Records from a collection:
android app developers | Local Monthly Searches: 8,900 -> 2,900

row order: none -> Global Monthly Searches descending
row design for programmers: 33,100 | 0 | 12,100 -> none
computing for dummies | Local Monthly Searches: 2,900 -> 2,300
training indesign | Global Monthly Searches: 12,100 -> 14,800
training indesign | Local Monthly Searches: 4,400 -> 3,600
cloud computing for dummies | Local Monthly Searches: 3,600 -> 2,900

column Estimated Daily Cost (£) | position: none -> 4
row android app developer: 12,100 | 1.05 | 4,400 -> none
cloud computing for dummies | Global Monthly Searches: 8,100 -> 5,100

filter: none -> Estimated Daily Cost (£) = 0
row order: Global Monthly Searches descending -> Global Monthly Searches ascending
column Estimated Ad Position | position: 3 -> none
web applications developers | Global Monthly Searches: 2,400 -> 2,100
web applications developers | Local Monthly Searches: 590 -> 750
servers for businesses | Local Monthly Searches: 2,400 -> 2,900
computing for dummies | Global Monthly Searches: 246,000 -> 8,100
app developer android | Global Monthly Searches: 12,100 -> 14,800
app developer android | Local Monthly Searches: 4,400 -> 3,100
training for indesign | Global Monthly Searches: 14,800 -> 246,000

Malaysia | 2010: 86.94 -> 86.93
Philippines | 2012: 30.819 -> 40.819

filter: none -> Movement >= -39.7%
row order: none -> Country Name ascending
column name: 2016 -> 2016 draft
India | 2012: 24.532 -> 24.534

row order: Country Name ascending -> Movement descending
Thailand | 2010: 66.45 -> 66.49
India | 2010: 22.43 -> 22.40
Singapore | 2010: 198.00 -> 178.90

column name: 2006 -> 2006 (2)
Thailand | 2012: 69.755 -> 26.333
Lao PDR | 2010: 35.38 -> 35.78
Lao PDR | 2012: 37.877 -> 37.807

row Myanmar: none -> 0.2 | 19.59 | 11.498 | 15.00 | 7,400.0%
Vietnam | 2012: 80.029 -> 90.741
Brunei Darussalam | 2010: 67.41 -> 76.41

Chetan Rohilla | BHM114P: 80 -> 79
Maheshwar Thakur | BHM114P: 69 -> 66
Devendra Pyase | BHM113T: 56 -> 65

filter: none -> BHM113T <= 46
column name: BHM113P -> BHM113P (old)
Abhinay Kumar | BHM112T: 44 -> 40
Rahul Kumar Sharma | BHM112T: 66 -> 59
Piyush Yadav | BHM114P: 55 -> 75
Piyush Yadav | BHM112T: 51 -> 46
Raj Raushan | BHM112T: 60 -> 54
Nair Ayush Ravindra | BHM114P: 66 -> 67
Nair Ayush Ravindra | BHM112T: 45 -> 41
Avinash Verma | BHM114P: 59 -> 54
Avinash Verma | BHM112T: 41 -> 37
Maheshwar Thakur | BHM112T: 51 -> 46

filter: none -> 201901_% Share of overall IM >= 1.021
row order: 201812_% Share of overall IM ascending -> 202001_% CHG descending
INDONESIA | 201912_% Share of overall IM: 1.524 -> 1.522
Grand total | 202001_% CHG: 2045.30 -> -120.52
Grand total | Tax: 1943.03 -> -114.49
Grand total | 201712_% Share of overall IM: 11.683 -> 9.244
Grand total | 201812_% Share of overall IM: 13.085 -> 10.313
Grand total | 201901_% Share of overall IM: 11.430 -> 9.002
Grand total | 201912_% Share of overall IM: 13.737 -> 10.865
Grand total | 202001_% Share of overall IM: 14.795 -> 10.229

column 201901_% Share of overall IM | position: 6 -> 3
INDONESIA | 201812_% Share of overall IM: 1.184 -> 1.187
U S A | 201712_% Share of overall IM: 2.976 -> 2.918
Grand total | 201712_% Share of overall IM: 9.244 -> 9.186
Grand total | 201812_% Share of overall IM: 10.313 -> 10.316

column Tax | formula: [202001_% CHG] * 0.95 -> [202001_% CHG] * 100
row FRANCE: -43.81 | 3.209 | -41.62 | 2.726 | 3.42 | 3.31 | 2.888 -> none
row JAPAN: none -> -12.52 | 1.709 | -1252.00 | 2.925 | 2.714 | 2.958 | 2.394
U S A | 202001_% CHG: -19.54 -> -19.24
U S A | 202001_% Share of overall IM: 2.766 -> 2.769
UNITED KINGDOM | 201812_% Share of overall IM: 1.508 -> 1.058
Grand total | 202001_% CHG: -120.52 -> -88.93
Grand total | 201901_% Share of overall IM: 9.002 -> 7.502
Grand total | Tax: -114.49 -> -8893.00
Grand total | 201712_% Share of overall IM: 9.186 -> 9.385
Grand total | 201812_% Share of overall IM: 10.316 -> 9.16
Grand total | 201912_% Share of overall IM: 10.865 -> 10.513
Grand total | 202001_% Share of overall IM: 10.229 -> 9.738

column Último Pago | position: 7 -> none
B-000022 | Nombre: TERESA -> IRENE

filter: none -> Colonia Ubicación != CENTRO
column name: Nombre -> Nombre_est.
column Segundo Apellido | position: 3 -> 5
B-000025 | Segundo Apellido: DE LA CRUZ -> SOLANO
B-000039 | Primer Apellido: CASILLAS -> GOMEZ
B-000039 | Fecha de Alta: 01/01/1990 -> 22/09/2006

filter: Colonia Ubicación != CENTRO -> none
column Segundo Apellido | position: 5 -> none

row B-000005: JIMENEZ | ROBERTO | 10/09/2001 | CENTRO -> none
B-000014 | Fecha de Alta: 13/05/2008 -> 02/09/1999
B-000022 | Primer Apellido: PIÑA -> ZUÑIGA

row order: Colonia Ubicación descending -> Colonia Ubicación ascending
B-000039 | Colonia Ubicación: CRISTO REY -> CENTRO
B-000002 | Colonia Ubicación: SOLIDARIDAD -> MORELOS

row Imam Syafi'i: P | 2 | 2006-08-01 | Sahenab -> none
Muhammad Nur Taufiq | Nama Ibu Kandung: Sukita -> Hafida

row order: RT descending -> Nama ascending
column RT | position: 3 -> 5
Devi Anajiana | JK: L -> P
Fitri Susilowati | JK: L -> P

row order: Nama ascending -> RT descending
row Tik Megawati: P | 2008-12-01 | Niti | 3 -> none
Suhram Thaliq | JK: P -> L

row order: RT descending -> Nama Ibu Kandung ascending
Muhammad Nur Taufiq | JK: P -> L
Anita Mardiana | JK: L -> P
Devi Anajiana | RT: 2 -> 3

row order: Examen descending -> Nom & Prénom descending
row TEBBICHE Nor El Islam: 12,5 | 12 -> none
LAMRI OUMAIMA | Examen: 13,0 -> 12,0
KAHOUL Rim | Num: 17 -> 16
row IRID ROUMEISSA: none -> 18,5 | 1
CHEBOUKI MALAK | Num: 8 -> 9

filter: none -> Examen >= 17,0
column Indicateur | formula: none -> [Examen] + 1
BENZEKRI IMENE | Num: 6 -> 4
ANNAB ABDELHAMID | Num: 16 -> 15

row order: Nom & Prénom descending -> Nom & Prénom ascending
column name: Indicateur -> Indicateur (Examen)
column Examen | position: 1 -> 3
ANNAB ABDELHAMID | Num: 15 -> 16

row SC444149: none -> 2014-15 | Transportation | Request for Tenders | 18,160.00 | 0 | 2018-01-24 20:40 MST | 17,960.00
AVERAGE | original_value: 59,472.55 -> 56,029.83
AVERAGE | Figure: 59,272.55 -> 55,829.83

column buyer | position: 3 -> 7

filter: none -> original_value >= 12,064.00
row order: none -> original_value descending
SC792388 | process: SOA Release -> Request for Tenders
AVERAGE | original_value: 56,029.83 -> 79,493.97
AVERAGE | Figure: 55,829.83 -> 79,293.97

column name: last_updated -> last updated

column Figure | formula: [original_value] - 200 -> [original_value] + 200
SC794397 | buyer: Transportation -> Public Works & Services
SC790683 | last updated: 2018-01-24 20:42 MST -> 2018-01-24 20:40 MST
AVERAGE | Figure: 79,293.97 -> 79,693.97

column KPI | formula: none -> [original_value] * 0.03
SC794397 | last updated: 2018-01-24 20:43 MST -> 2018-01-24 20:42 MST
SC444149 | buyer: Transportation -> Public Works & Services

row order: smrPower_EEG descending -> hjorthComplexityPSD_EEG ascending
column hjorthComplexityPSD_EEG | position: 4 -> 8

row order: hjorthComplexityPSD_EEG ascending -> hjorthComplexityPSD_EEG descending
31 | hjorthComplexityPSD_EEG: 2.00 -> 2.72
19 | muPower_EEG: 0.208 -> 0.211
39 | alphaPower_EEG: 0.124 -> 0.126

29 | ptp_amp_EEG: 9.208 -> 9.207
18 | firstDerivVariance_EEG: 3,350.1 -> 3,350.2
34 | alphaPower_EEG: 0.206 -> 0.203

INSTRUCTIONS TO FOLLOW: Copy, please, every line from the start of the entries down to the line that holds "cloud computing for dummies | Global", with both of those lines included and no others.

PROBLEM SOLUTION:
android app developers | Local Monthly Searches: 8,900 -> 2,900

row order: none -> Global Monthly Searches descending
row design for programmers: 33,100 | 0 | 12,100 -> none
computing for dummies | Local Monthly Searches: 2,900 -> 2,300
training indesign | Global Monthly Searches: 12,100 -> 14,800
training indesign | Local Monthly Searches: 4,400 -> 3,600
cloud computing for dummies | Local Monthly Searches: 3,600 -> 2,900

column Estimated Daily Cost (£) | position: none -> 4
row android app developer: 12,100 | 1.05 | 4,400 -> none
cloud computing for dummies | Global Monthly Searches: 8,100 -> 5,100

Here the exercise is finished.